▶ [Materials provided]
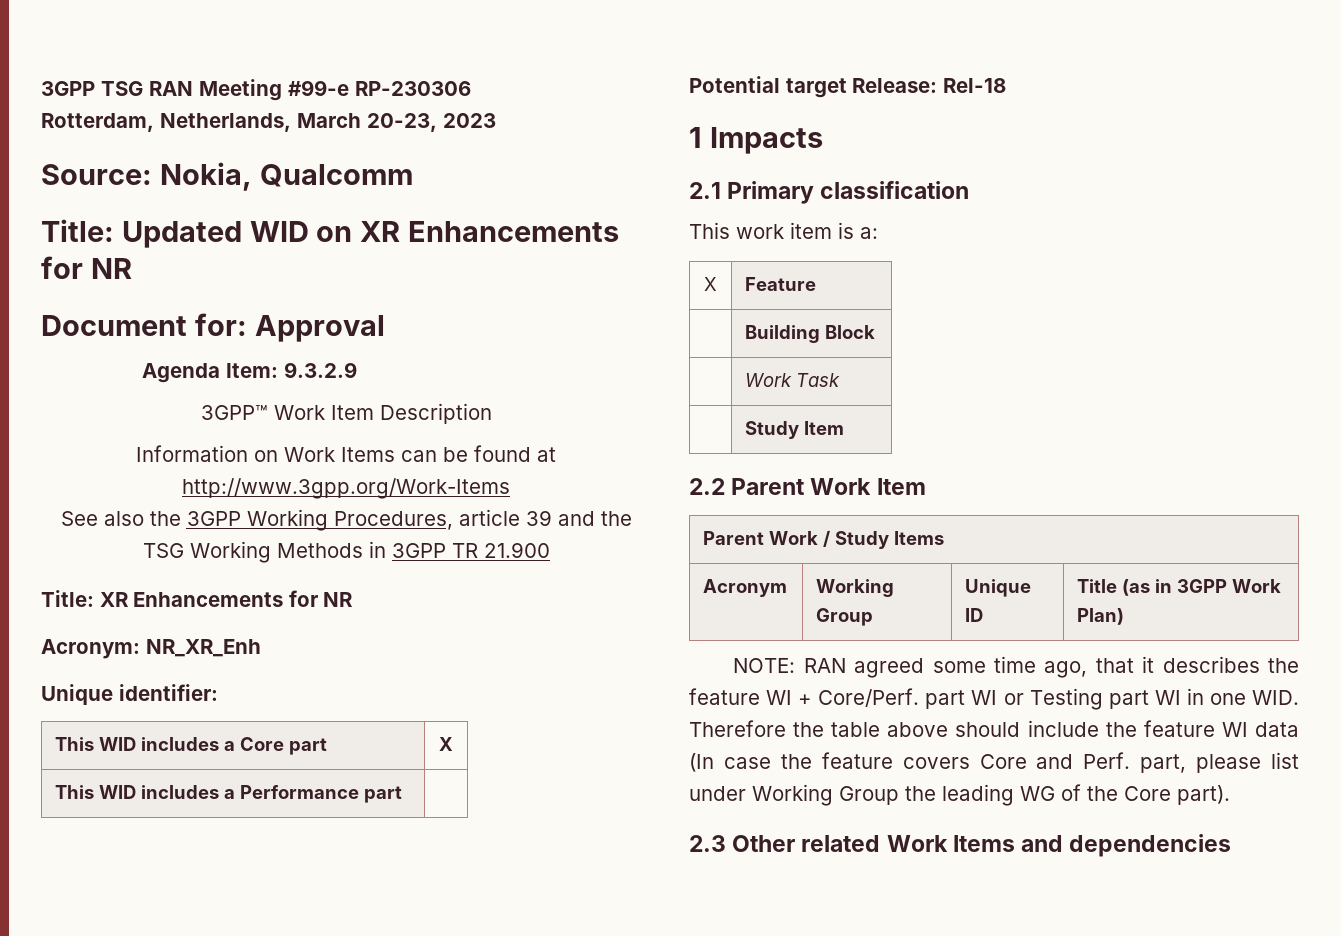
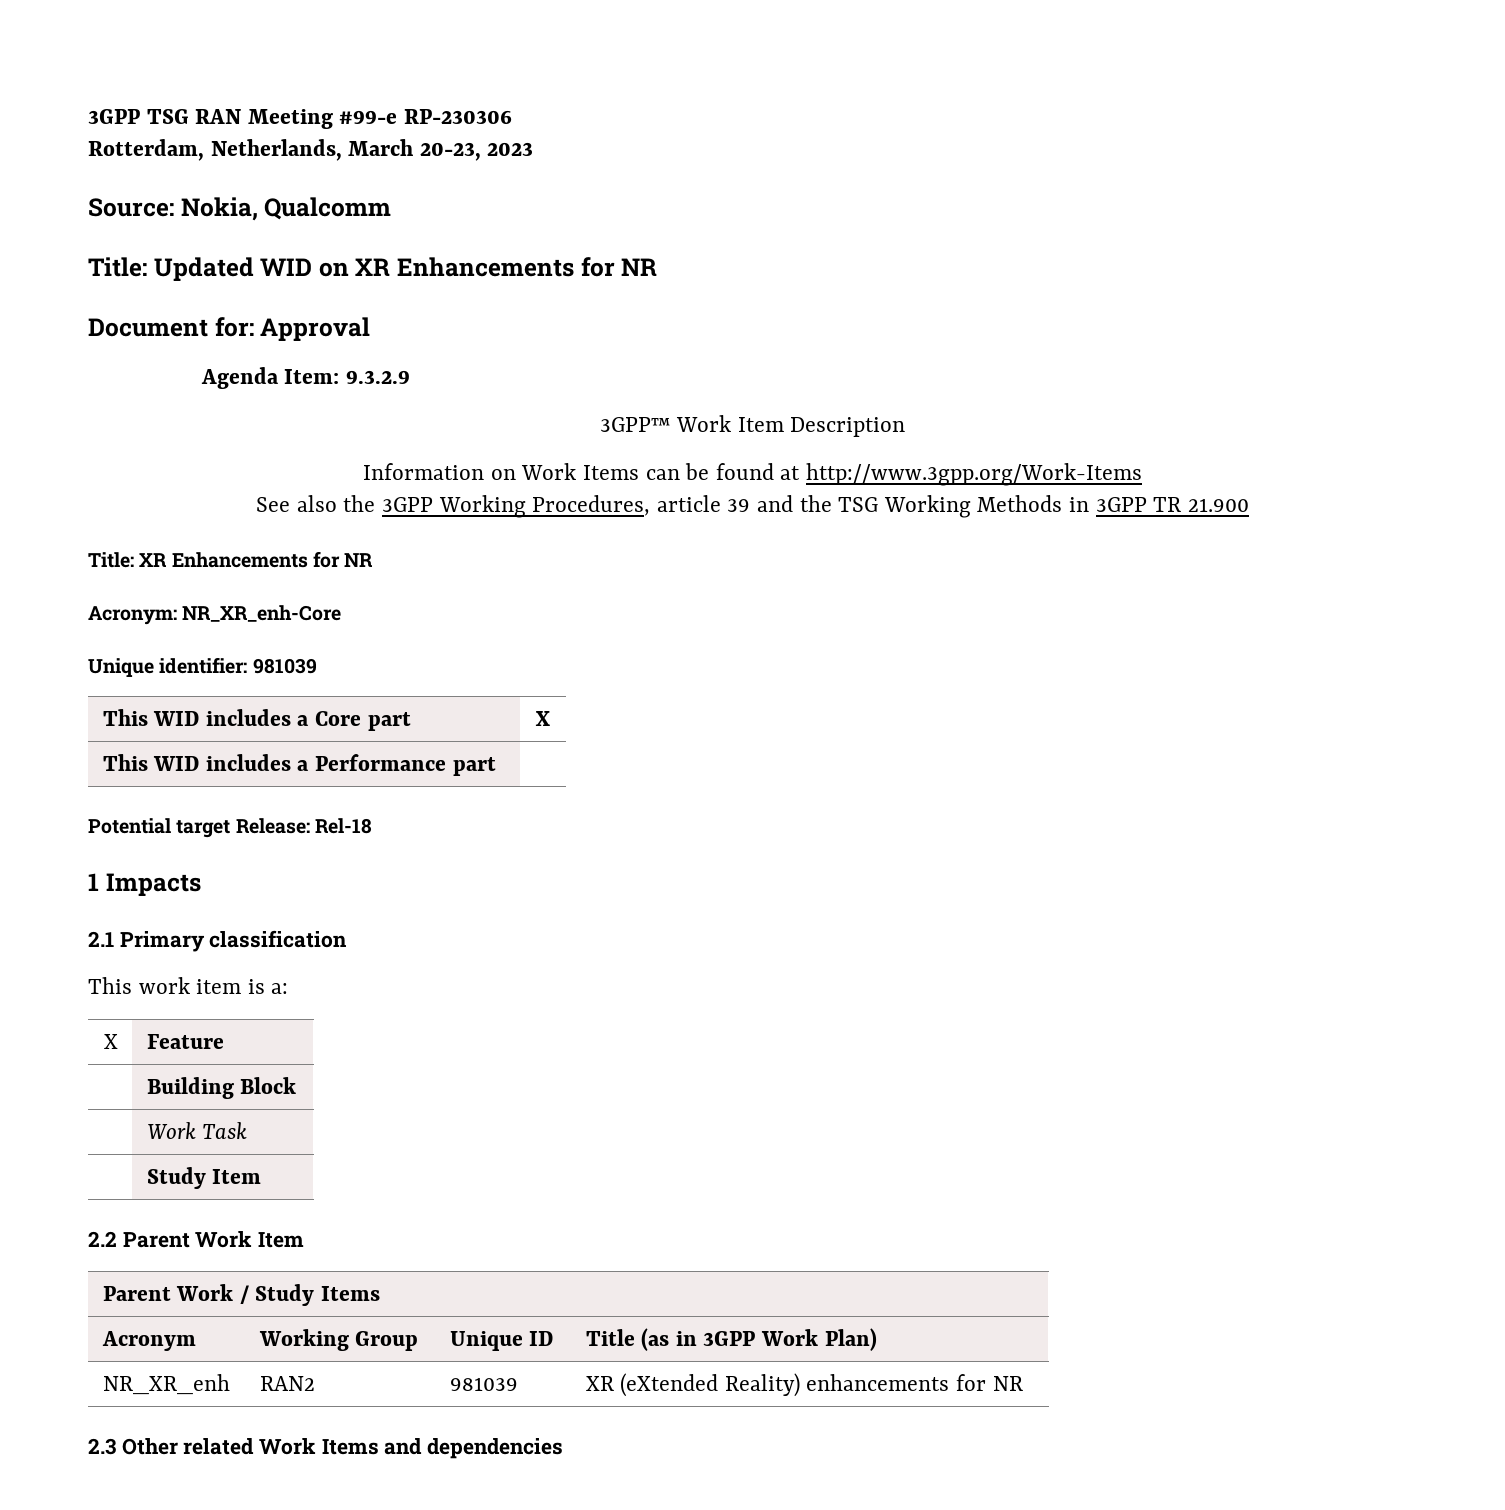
- Acronym: NR_XR_Enh
+ Acronym: NR_XR_enh-Core
- Unique identifier:
+ Unique identifier: 981039
- NOTE: RAN agreed some time ago, that it describes the feature WI + Core/Perf. part WI or Testing part WI in one WID. Therefore the table above should include the feature WI data (In case the feature covers Core and Perf. part, please list under Working Group the leading WG of the Core part).
+ NR_XR_enh | RAN2 | 981039 | XR (eXtended Reality) enhancements for NR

▶ [Your goal] Repeat every line of the data above exactly, but drop the pictures.

▶ [Written solution]
- Acronym: NR_XR_Enh
+ Acronym: NR_XR_enh-Core
- Unique identifier:
+ Unique identifier: 981039
- NOTE: RAN agreed some time ago, that it describes the feature WI + Core/Perf. part WI or Testing part WI in one WID. Therefore the table above should include the feature WI data (In case the feature covers Core and Perf. part, please list under Working Group the leading WG of the Core part).
+ NR_XR_enh | RAN2 | 981039 | XR (eXtended Reality) enhancements for NR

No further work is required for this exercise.